In nome dell’ambiente e della razionalità economica, i neofanatici vogliono rapinare i contribuenti per togliere i camion dall’autostrada meno trafficata d’Italia (e non, per esempio dall’A22 del Brennero, che è dieci volte più trafficata, ma lì i pedaggi li incassa anche la provincia di Reggio Emilia, cioè il collegio elettorale di Graziano Delrio). Da decenni molti autorevoli economisti spiegano con calma, come se parlassero a persone normali, che è un’idiozia. Per esempio Roberto Perotti, bocconiano, commissario alla spending review scelto da Matteo Renzi, lo ha detto già dieci anni fa: “Deturpare una vallata per ridurre le emissioni dell’1% al costo di 16 miliardi è un buon investimento per le imprese appaltatrici, ma non per il Paese”. Ponti dice le stesse cose da ancora prima, perché sono evidenti. Ma i nostri terrapiattisti, imitando i sottosegretari grillini che amano spernacchiare, ringhiano: “Questo lo dice lei”. Allora Ponti glielo spiega in 80 paginette in cui una delle frasi più tirate via è “P=V*Dj– Dj/Vf * V2 (1)”. È qui che i terrapiattisti ferroviari si incazzano e gli danno del falsario.
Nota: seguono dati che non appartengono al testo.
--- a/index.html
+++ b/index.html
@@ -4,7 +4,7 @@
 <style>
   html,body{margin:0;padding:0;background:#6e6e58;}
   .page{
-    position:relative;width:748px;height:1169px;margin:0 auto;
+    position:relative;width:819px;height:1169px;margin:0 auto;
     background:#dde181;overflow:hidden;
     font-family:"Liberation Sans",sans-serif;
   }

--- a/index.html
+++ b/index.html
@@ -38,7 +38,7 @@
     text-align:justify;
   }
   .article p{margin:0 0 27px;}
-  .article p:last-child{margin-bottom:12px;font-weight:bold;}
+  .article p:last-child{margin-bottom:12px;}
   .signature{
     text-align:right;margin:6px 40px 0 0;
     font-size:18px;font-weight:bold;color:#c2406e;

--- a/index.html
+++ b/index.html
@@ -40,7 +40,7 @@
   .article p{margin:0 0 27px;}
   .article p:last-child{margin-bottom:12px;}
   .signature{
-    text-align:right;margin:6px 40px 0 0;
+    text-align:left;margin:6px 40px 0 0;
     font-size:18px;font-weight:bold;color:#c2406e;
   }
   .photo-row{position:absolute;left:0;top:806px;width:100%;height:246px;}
È proprio Delrio, ex ministro delle Infrastrutture che pure l’analisi costi-benefici l’aveva promessa senza mai farla, a dare il la: “Uno studio cieco e inaffidabile”. Il prossimo segretario Pd Nicola Zingaretti, gli fa eco: “Lo studio è manipolato da interessi politici”. Zingaretti deve sapere qualcosa, forse gliel’ha detto il fratello Montalbano. Par di vederlo Ponti, a 78 anni, che va da Toninelli e gli dice: “Dimmi Danilo, quale numero vuoi che ti manipoli? Vediamo: SO = SM × (1 – d) × (1 – t), che ne dici? Tolgo un meno e aggiungo un più? No, dai, Chiamparino se ne accorge”. E infatti il governatore del Piemonte, obiettivo come sempre, ha scoperto il gioco: “Affidare lo studio a Ponti è stato un po’ come affidare a Dracula la guardiania della banca del sangue”.
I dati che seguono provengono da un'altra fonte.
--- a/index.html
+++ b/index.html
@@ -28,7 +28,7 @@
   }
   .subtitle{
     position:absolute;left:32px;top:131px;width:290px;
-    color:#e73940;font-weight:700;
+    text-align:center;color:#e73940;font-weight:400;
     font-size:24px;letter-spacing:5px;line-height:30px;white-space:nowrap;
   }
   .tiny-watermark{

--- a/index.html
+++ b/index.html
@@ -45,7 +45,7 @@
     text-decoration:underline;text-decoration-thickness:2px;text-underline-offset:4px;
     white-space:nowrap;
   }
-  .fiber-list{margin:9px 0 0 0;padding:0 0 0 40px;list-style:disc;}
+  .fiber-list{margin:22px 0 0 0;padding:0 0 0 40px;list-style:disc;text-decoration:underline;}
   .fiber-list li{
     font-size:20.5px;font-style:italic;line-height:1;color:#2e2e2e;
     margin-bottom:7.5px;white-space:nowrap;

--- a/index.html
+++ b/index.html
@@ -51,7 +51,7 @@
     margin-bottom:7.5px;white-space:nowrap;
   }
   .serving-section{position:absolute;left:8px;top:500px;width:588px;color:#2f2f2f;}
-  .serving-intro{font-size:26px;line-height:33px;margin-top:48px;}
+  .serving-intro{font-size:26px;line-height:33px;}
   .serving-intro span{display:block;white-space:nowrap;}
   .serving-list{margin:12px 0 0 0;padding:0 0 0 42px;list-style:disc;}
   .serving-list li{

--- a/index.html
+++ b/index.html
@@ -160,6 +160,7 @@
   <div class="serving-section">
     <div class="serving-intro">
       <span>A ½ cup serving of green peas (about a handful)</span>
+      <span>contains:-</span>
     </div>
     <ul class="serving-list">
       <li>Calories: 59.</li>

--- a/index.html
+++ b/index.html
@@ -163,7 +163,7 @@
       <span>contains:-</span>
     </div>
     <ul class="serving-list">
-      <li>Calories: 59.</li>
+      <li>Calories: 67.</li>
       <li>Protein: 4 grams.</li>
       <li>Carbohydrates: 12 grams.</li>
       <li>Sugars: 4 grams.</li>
Poi c’è B., che ha il cemento al secondo posto tra i profumi preferiti: “Uno studio costruito apposta per dare ragione ai 5 stelle, ma è pieno di sciocchezze”. Paolo Zangrillo, fratello del suo medico messo in Parlamento, misura le parole: “Una pagliacciata”. Giorgia Meloni, fresca vincitrice delle regionali abruzzesi con i voti di Salvini, si adegua: “Una buffonata”.
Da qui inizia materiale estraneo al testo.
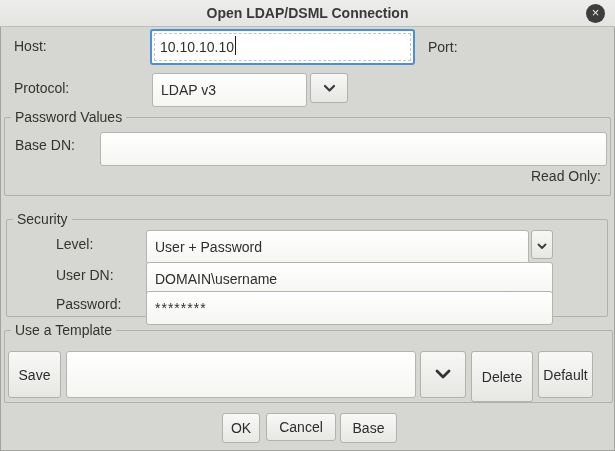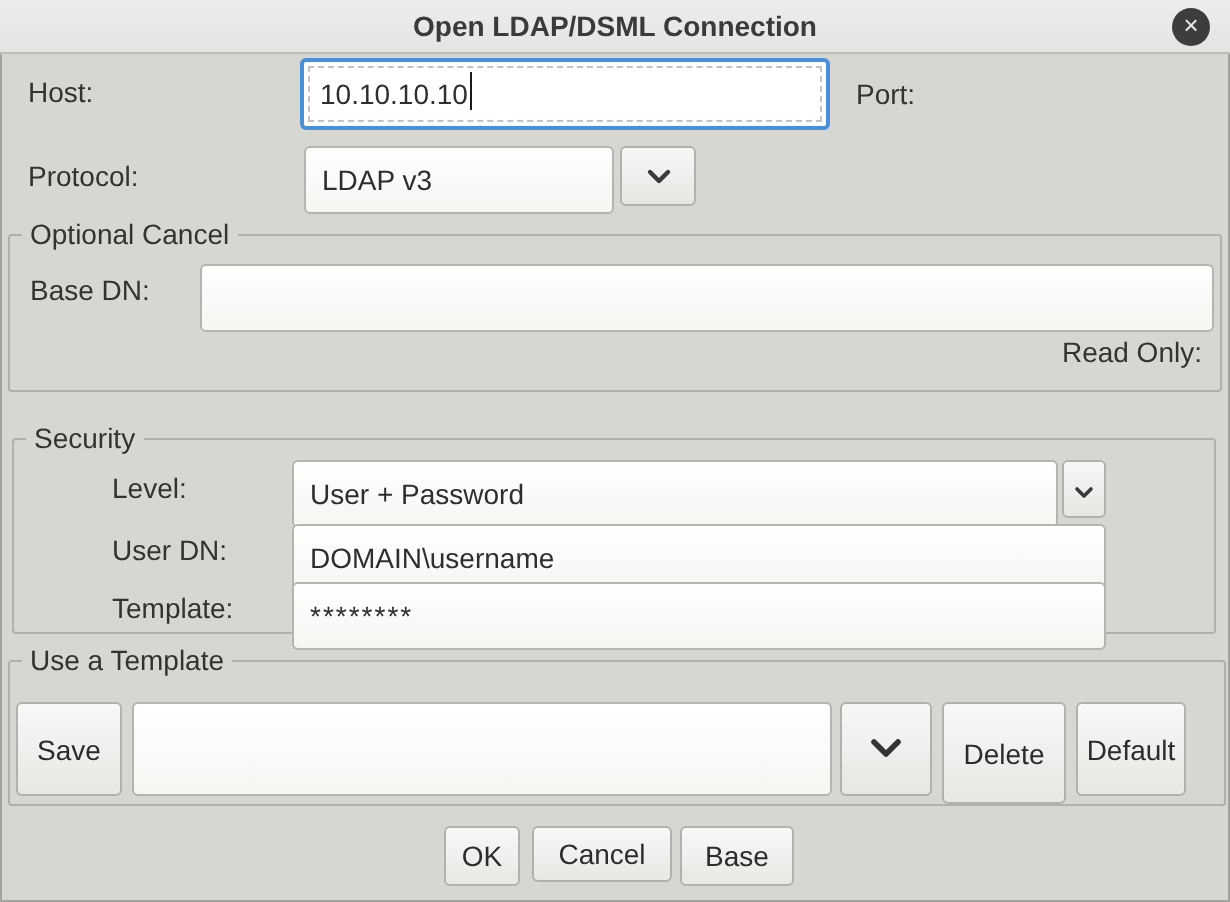--- a/index.html
+++ b/index.html
@@ -125,7 +125,7 @@
   </div>
 
   <div class="frame frame-optional">
-    <div class="frame-label">Optional Cancel</div>
+    <div class="frame-label">Password Values</div>
     <div class="lbl basedn-label">Base DN:</div>
     <input class="entry basedn-entry" type="text" value="" style="">
     <div class="lbl readonly-label">Read Only:</div>

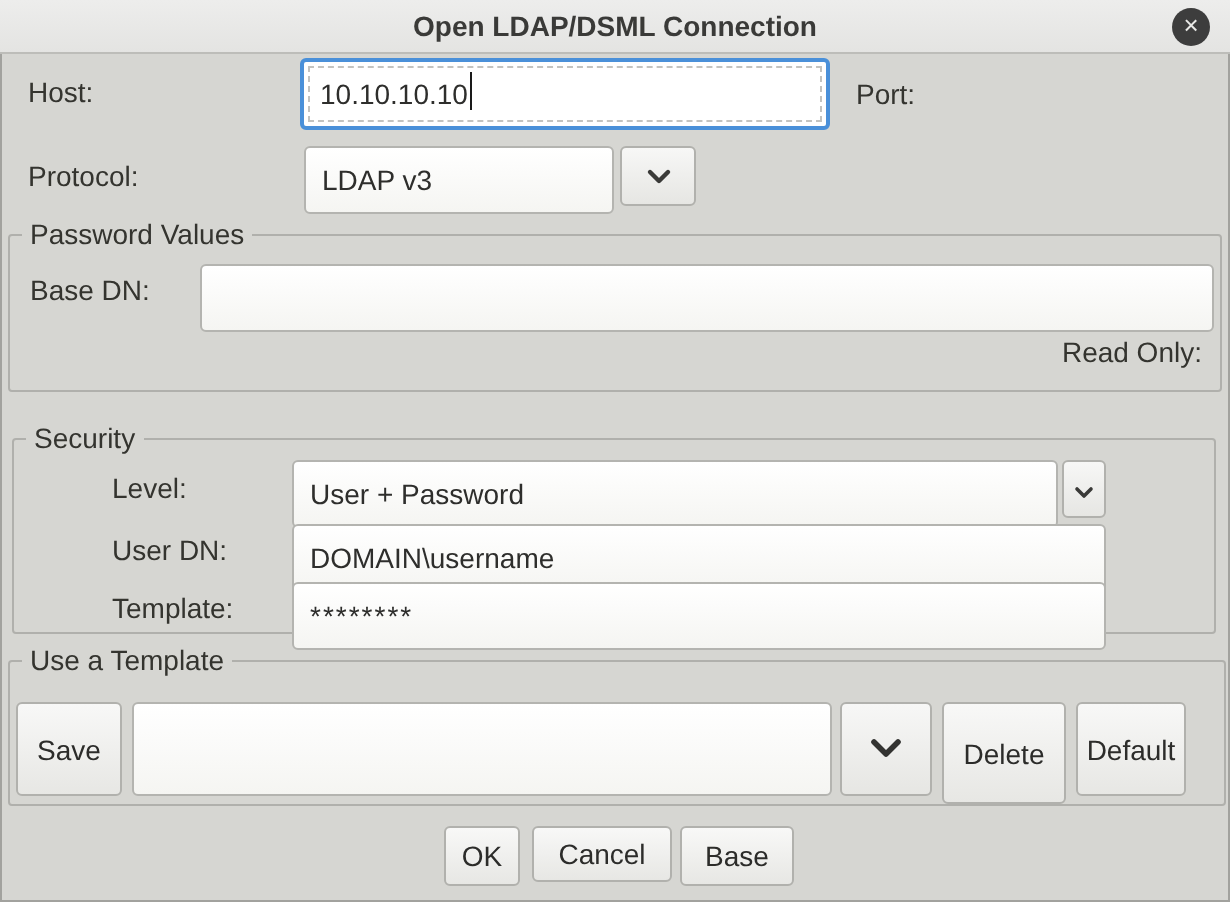--- a/index.html
+++ b/index.html
@@ -147,7 +147,7 @@
     <div class="lbl userdn-label">User DN:</div>
     <input class="entry userdn-entry" type="text" value="DOMAIN\username" style="">
 
-    <div class="lbl password-label">Template:</div>
+    <div class="lbl password-label">Password:</div>
     <input class="entry password-entry" type="text" value="********" style="">
   </div>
Poi c’è la tragedia dei posti di lavoro. I trucchi di Ponti “ne faranno perdere 50 mila”, tuona il presidente della Confindustria Vincenzo Boccia. “Cinquanta mila, sì sì”, ripete la leader della Cisl Annamaria Furlan. In realtà i posti di lavoro dei cantieri Tav saranno 450 in media per dieci anni: una media impresa che si aggiungerà alle 4 mila già esistenti. E questo dato non se l’è inventato il No-Tav Ponti. È sul sito dell’Osservatorio di Foietta. La distanza da 450 a 50 mila misura la disperazione di chi riponeva nel grande affare speranze di vario tipo.